Por razones médicas, nuestra hija tuvo que ser atendida por un hijo suyo. Médico. Quiso que Elia Mercedes se hospedara en sus casa, pero no aceptamos. Nos pareció excesivo. Y cuando su hermano, que vivía en México, llegaba a Honduras me llamaba para avisarme y le fuera a saludar al Excélsior, donde se hospedaba. Después me invitó a que fuera a celebrar sus 50 años de vida matrimonial. Allí conocí a su esposo, alegre y afectuoso como ella. Fue una fiesta muy espectacular a la cual dediqué un articulo publicado en un periódico de San Pedro Sula.

Había conocido a doña Mencha, nuestra madre. Ella, una adolescente y,mi madre una doméstica que trabajaba, integrada en la familia, en la casa de sus padres.
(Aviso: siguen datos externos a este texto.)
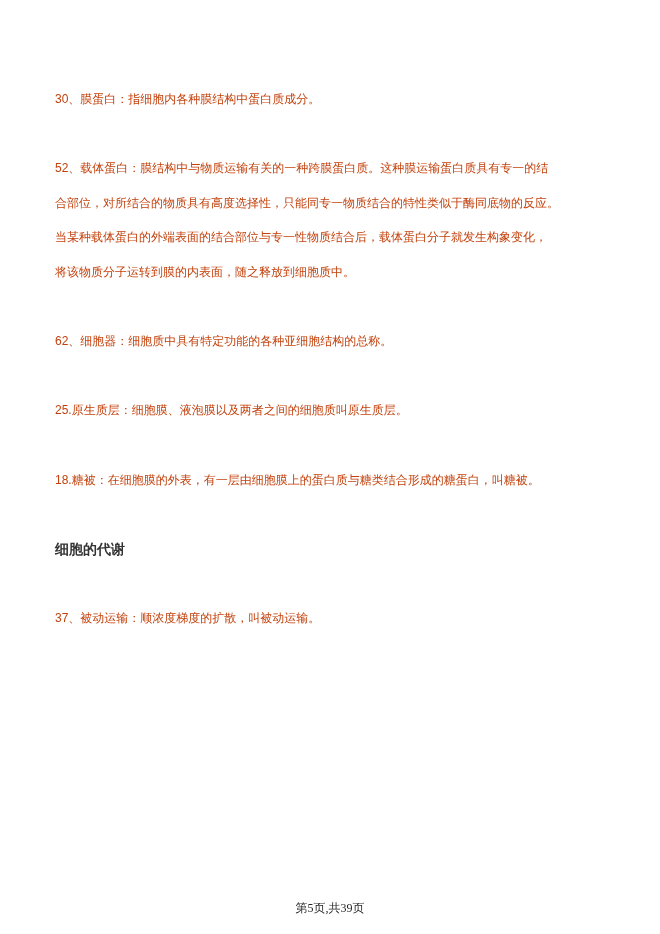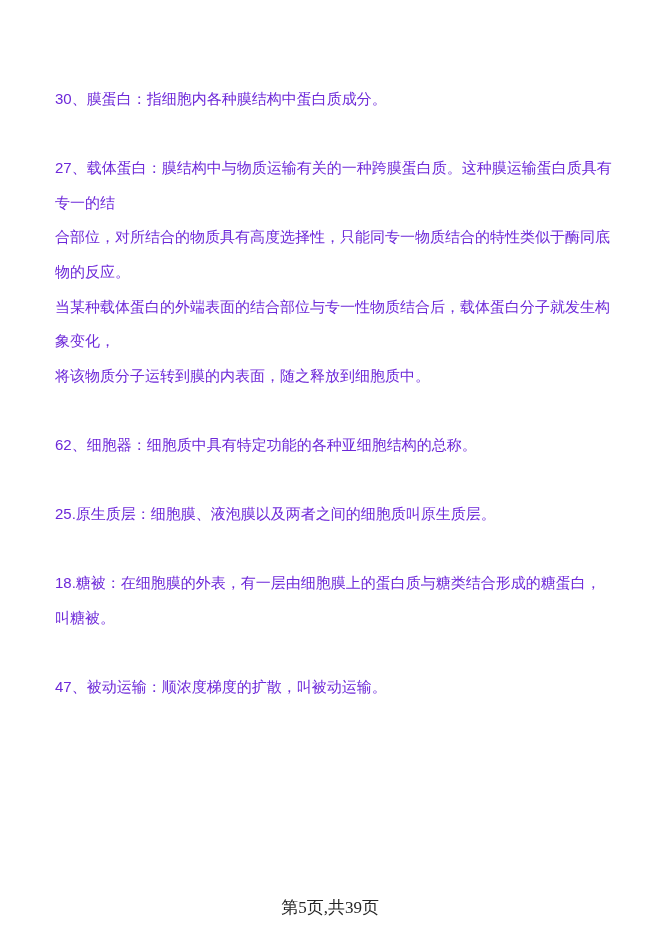"30、膜蛋白：指细胞内各种膜结构中蛋白质成分。" .item { color: #6d28d9 -> #c2410c; font-size: 15px -> 12px }
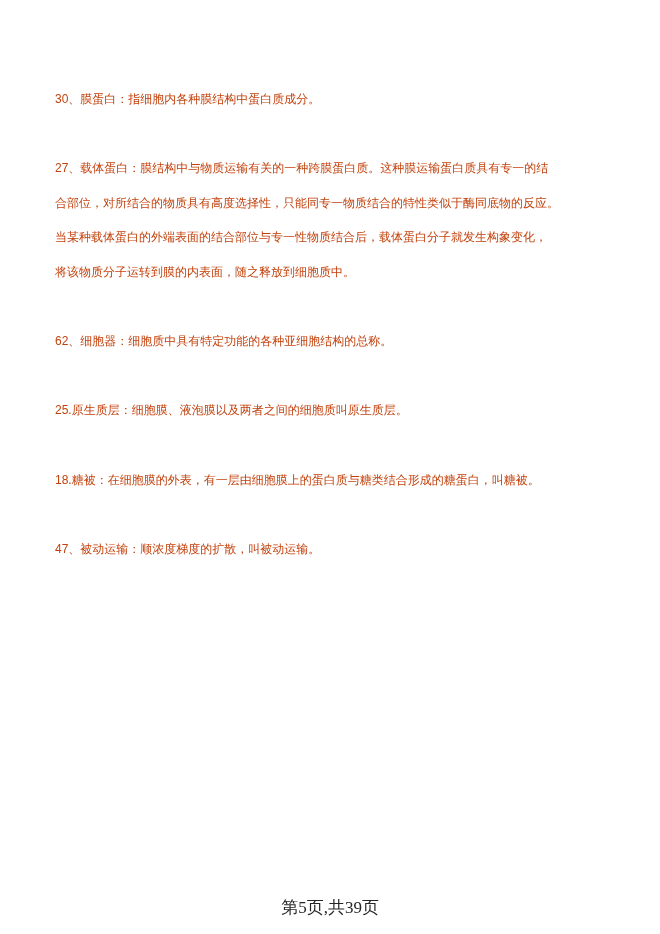"27、载体蛋白：膜结构中与物质运输有关的一种跨膜蛋白质。这种膜运输蛋白质具有专一" p.item { text: 27 -> 52 }
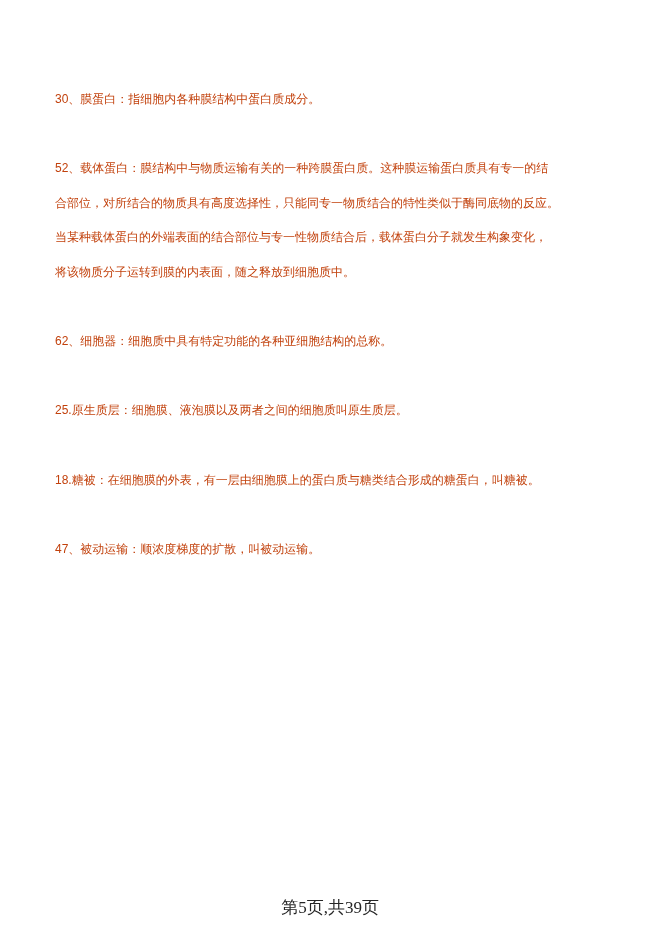"细胞的代谢" h2.section-heading { html: none -> <h2>细胞的代谢</h2> }
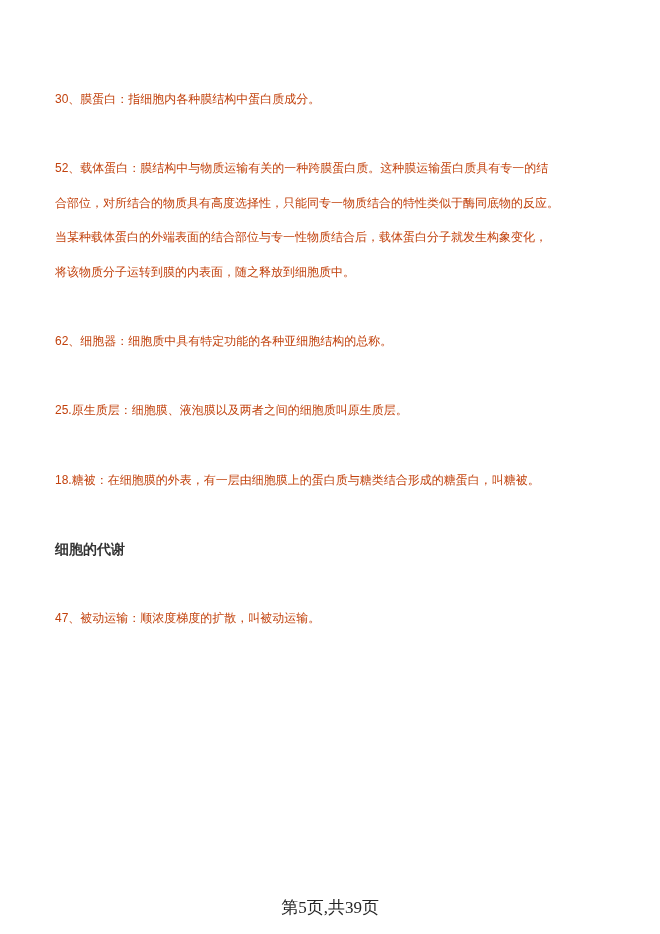"47、被动运输：顺浓度梯度的扩散，叫被动运输。" p.item { text: 47 -> 37 }
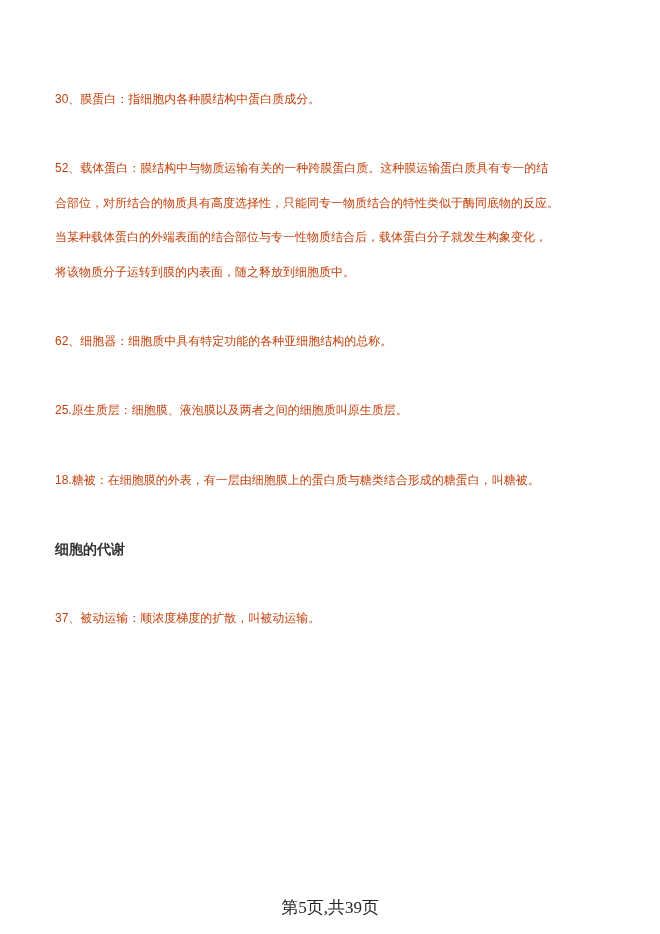"第5页,共39页" .footer { font-size: 17px -> 12px }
La madre de Estela, que prestaba dinero a cambio de prendas de uso hogareño, algunas de las cuales nunca rescataban, le vendió a mi madre una máquina de cocer por 30 lempiras.

Mi abuelo, atrapado en la pobreza y con miedo al elusivo éxito material, le cuestionó la operación. Después se convenció que no sería el éxito como costurera que los separaría, sino mi padre que la enamoraría y la alejaría de su familia original para formar el hogar donde sería el primero de los resultados. “De nuestra casa se fue Mencha”, dijo Antonio, años después, “una vez casada con Juan, tu papá. Estela y yo,lloramos”.

Antonio murió hace unos años en México. Ahora le sigue Estela Nicoly. En los apuros de la pandemia no hay tiempo para velatorios. No lo sé, en su caso, pero no me avisaron. Al fin y al cabo no éramos familiares, ni visita frecuente de su casa. Fue natural el olvido de mi nombre. No he visitado su tumba todavía, pero pienso hacerlo para disculparme por dejarla sola. Y , entre los dos, devolverle sus lágrimas cuando mi padre le quitó a mi madre de sus diarios afectos después de desposarse e irse a vivir a Coyoles Central.

Fue mi madrina. La más duradera y más afectuosa. El último vínculo con doña Mencha.